The good news is God takes the divine initiative to seek and restore us. Jesus’ death on the cross represents for the Christian the answer to being spiritually alive again. The self must die as Jesus proclaims, “For whoever wants to save their life will lose it, but whoever loses their life for me will save it.”

Various faith groups acknowledge for spiritual life to occur, the self must pass away and embrace a new identity. In dying to self, by faith, we are united in life with the “resurrected” Christ. We discover this reality in our lives when we engage the risen Christ. As self passes away, the living Christ manifests His life in ours.

Contemplation offers our lives the possibility of living moment-by-moment with the awareness of paradise found in our hearts. As we become God Conscious, we touch divine life when we walk in harmony with God and creation.
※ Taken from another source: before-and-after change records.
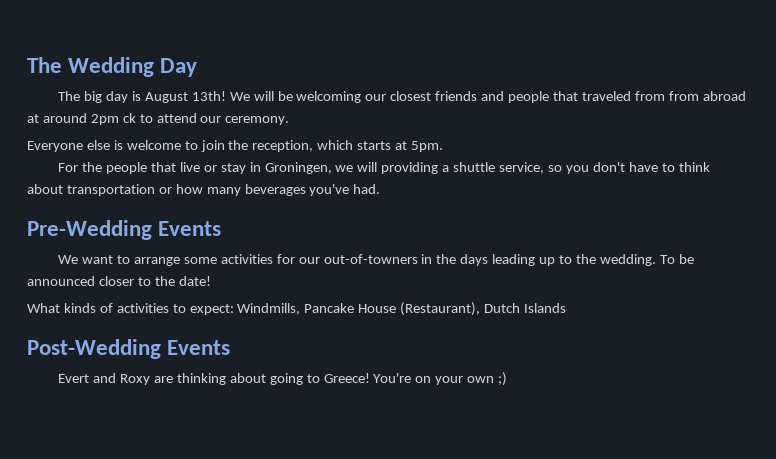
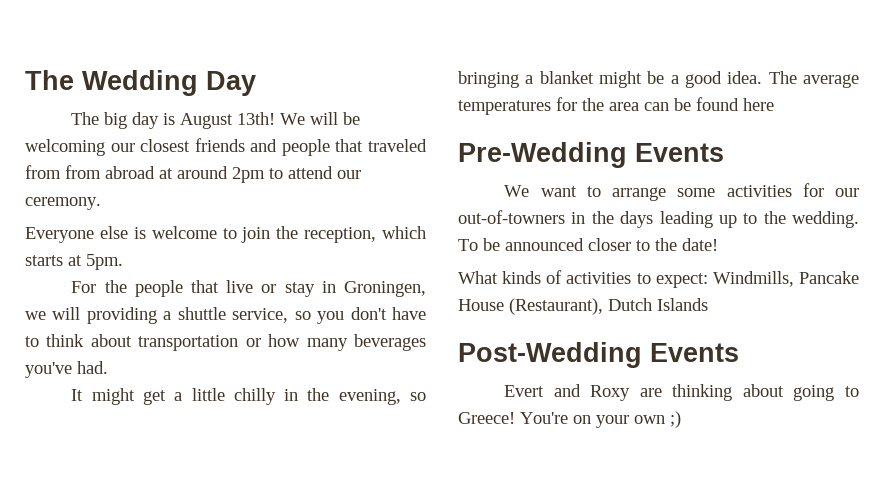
[122,113,136,123] ck -> (265, 175) none
(381, 189) none -> [71,388,426,405] [458,71,859,88] [458,97,774,115] // It might get a little chilly in the evening, so bringing a blanket might be a good idea. The average temperatures for the area can be found here

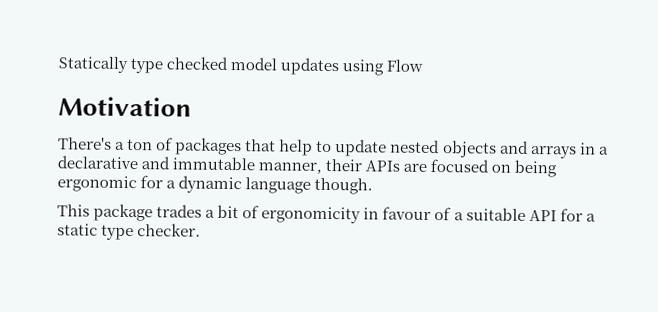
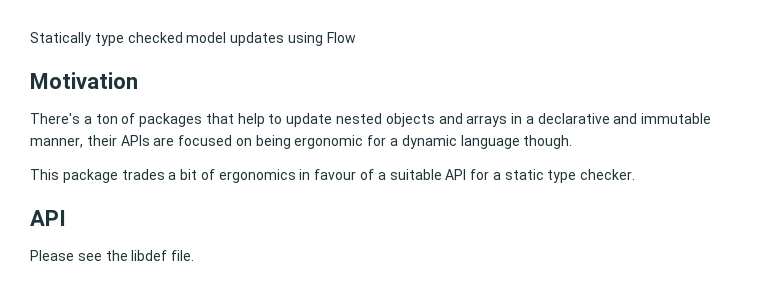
[261,206,362,224] ergonomicity -> [218,169,296,183] ergonomics
(202, 230) none -> [30,210,66,226] [30,250,195,261] // API // Please see the libdef file.

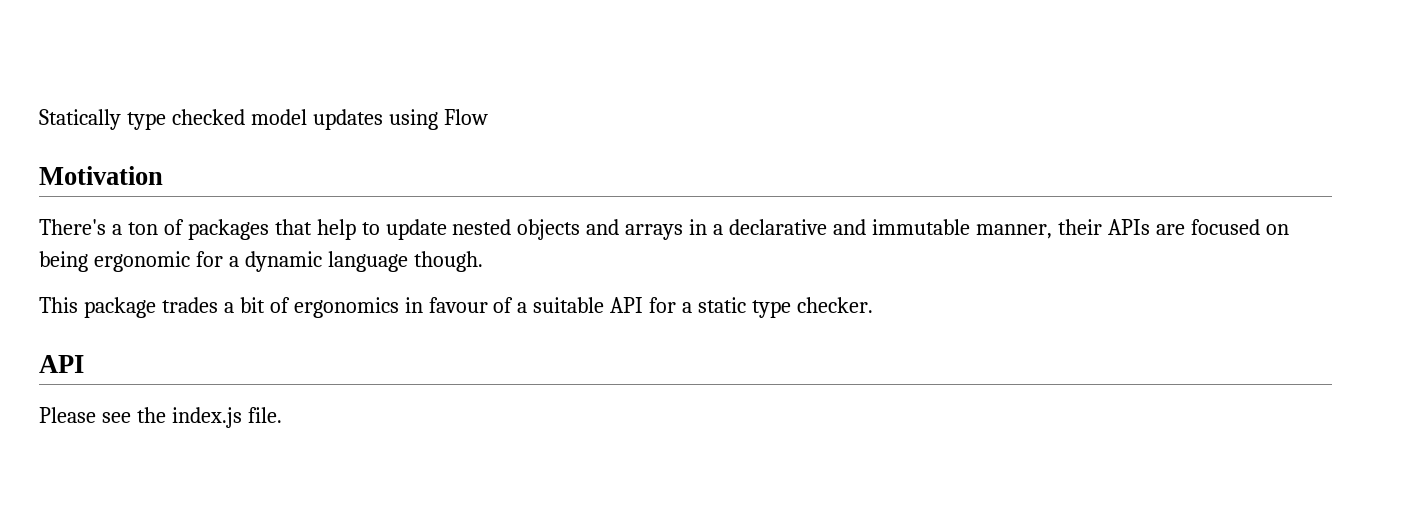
[131,250,168,261] libdef -> [171,407,242,428] index.js

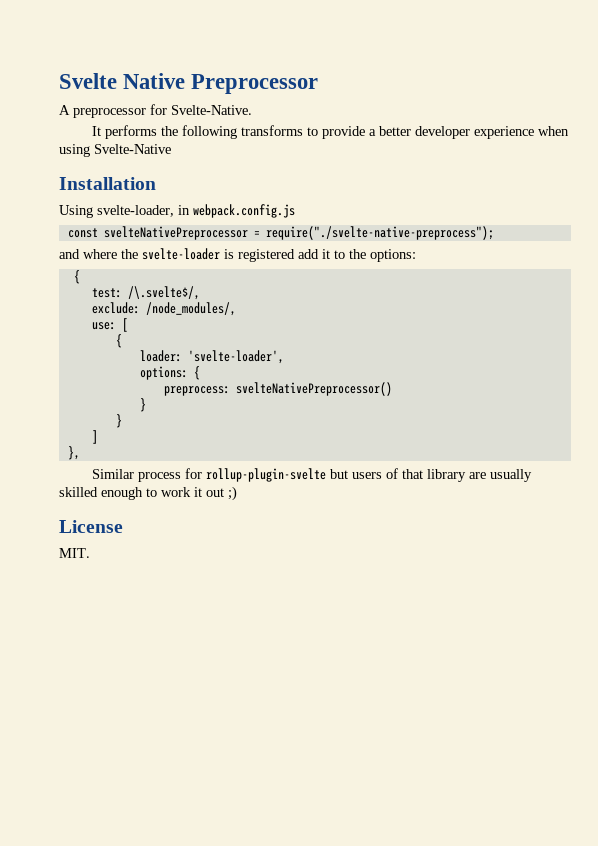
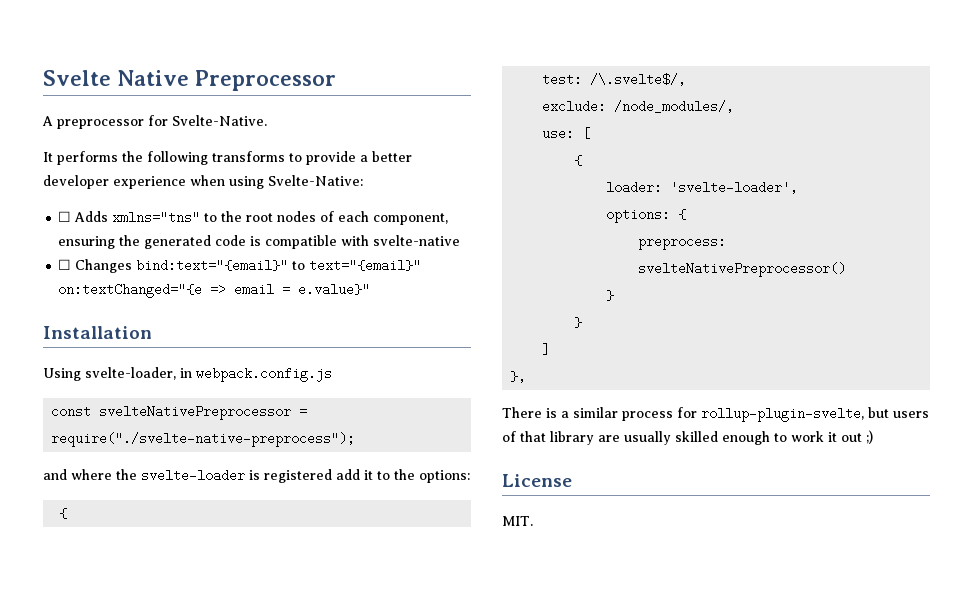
[94,144,171,154] Svelte-Native -> [268,175,363,186] [58,211,449,225] [58,235,461,249] [58,259,422,273] [58,283,371,298] Svelte-Native: // ☐ Adds xmlns="tns" to the root nodes of each component, ensuring the generated code is compatible with svelte-native // ☐ Changes bind:text="{email}" to text="{email}" on:textChanged="{e => email = e.value}"
[91,469,134,479] Similar -> [502,407,618,418] There is a similar
[205,468,326,482] rollup-plugin-svelte -> [701,407,864,422] rollup-plugin-svelte,

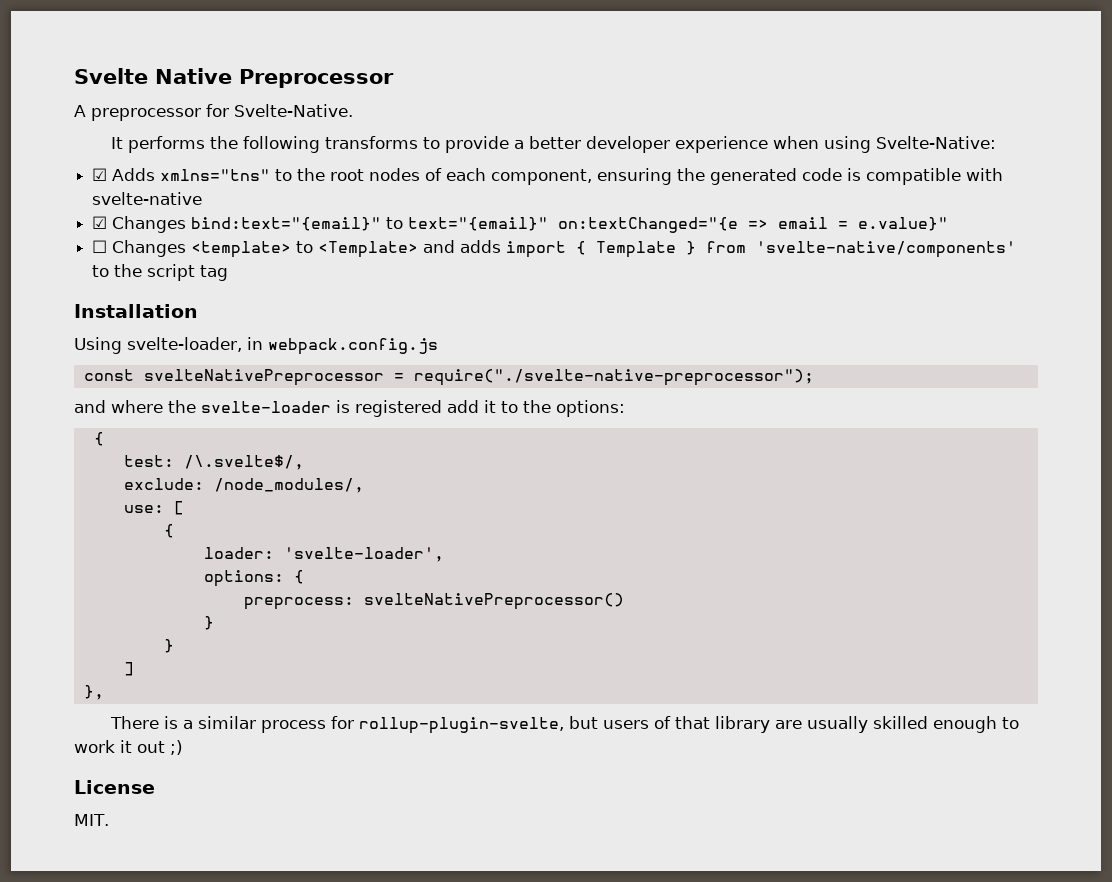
[58,211,72,222] ☐ -> [92,168,108,181] ☑
[58,259,72,270] ☐ -> [92,216,108,229] ☑
(371, 289) none -> [92,240,1017,258] [92,264,229,281] // ☐ Changes <template> to <Template> and adds import { Template } from 'svelte-native/components' to the script tag
[51,432,356,447] require("./svelte-native-preprocess"); -> [413,369,814,386] require("./svelte-native-preprocessor");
Deep in our spirit, we experience peace, love, security, joy, and freedom of walking with God. Paradise is in our hearts. (Being Aware of God’s Presence in Your Life)

We grasp Thomas Merton’s insight, “All eternity has become ours in one placid and breathless moment.” We are one in spirit with the creation and with God. We comprehend the glory of God as Jesus’ words in John seventeen speak eternal life in us. “My prayer is not for them alone. I also pray for those who will believe in me through their message, that all of them may be one, Father, just as you are in me, and I am in you. So may they also be in us so that the world may believe that you have sent me. I have given them the glory you gave me, that they may be one as we are one—I in them and you in me—so that they are incomplete unity. Then the world will know that you sent me and have loved them even as you have loved me.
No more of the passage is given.